HOWTO: Multi Disk System Tuning

13. Maintenance

It is the duty of the system manager to keep an eye on the drives and partitions. Should any of the partitions overflow, the system is likely to stop working properly, no matter how much space is available on other partitions, until space is reclaimed.

Partitions and disks are easily monitored using df and should be done frequently, perhaps using a cron job or some other general system management tool.

Do not forget the swap partitions, these are best monitored using one of the memory statistics programs such as free, procinfo or top.

Drive usage monitoring is more difficult but it is important for the sake of performance to avoid contention - placing too much demand on a single drive if others are available and idle.

It is important when installing software packages to have a clear idea where the various files go. As previously mentioned GCC keeps binaries in a library directory and there are also other programs that for historical reasons are hard to figure out, X11 for instance has an unusually complex structure.

When your system is about to fill up it is about time to check and prune old logging messages as well as hunt down core files. Proper use of ulimit in global shell settings can help saving you from having core files littered around the system.

13.1 Backup

The observant reader might have noticed a few hints about the usefulness of making backups. Horror stories are legio about accidents and what happened to the person responsible when the backup turned out to be non-functional or even non existent.
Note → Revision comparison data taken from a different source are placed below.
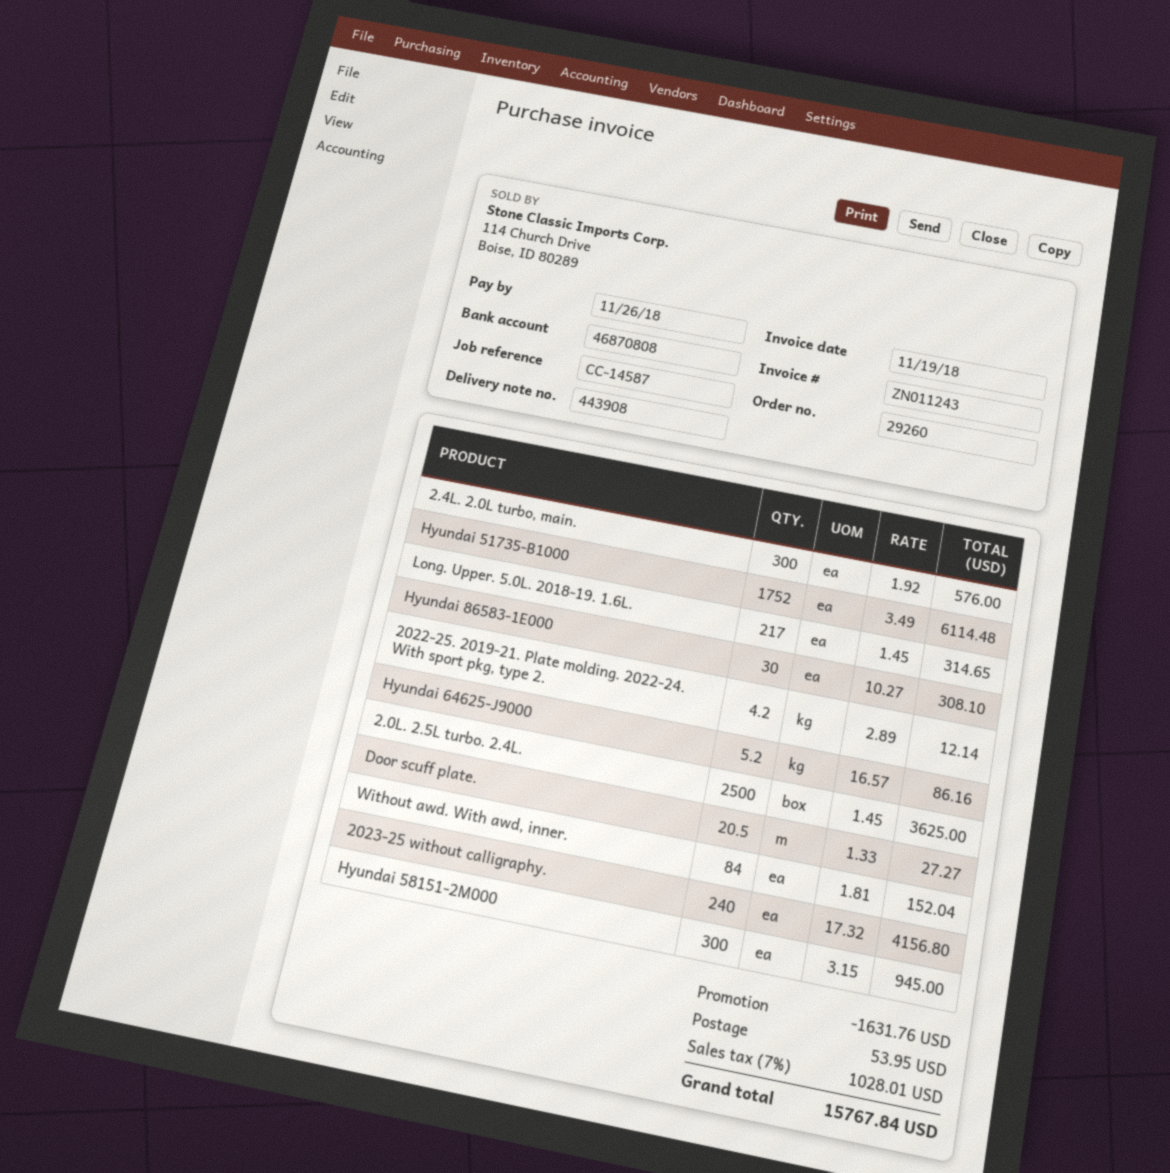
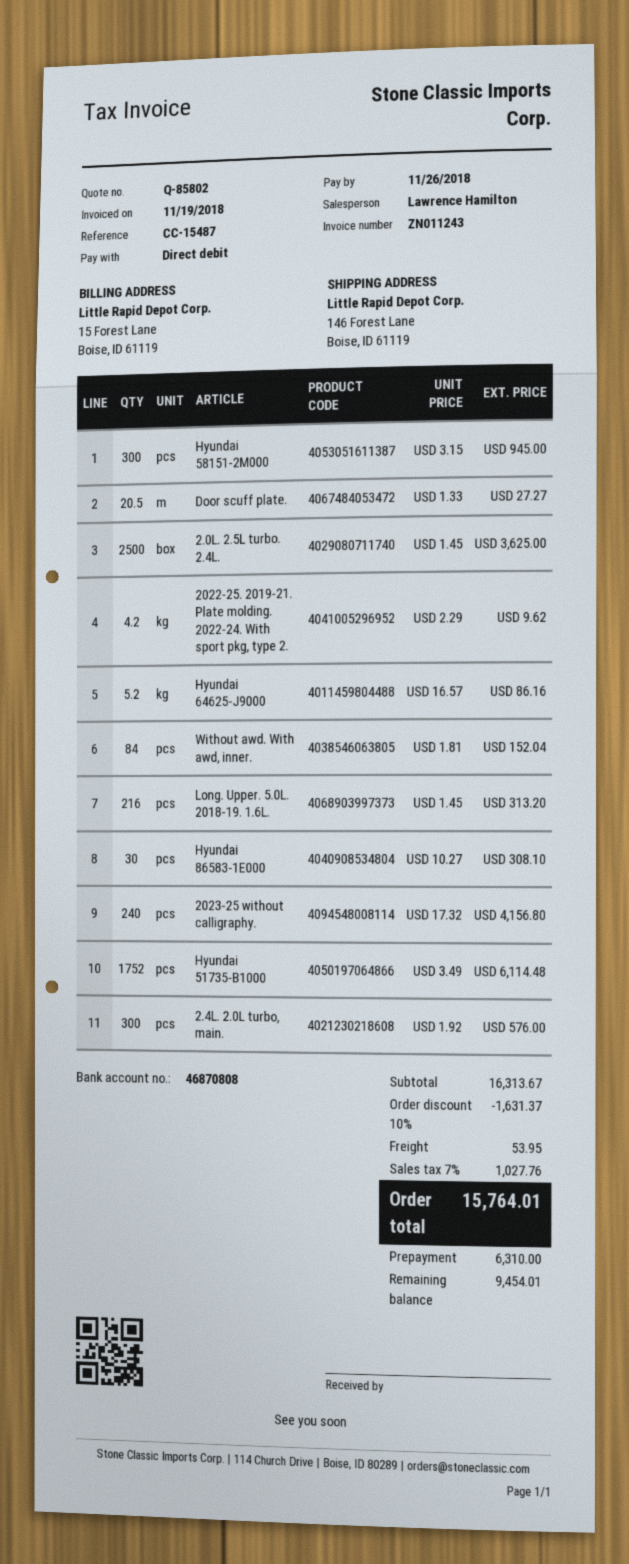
reference: CC-14587 -> CC-15487
Long. Upper. 5.0L. 2018-19. 1.6L.: 217 x 1.45 = 314.65 -> 216 x 1.45 = 313.20
2022-25. 2019-21. Plate molding. 2022-24. With sport pkg, type 2.: 4.2 x 2.89 = 12.14 -> 4.2 x 2.29 = 9.62
discount: 1631.76 -> 1631.37
tax: 7% = 1028.01 -> 7% = 1027.76
total: 15767.84 -> 15764.01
You might find it simpler to invest in proper backups than a second, secret identity.

There are many options and also a mini-HOWTO ( Backup-With-MSDOS ) detailling what you need to know. In addition to the DOS specifics it also contains general information and further leads.

In addition to making these backups you should also make sure you can restore the data. Not all systems verify that the data written is correct and many administrators have started restoring the system after an accident happy in the belief that everything is working, only to discover to their horror that the backups were useless. Be careful.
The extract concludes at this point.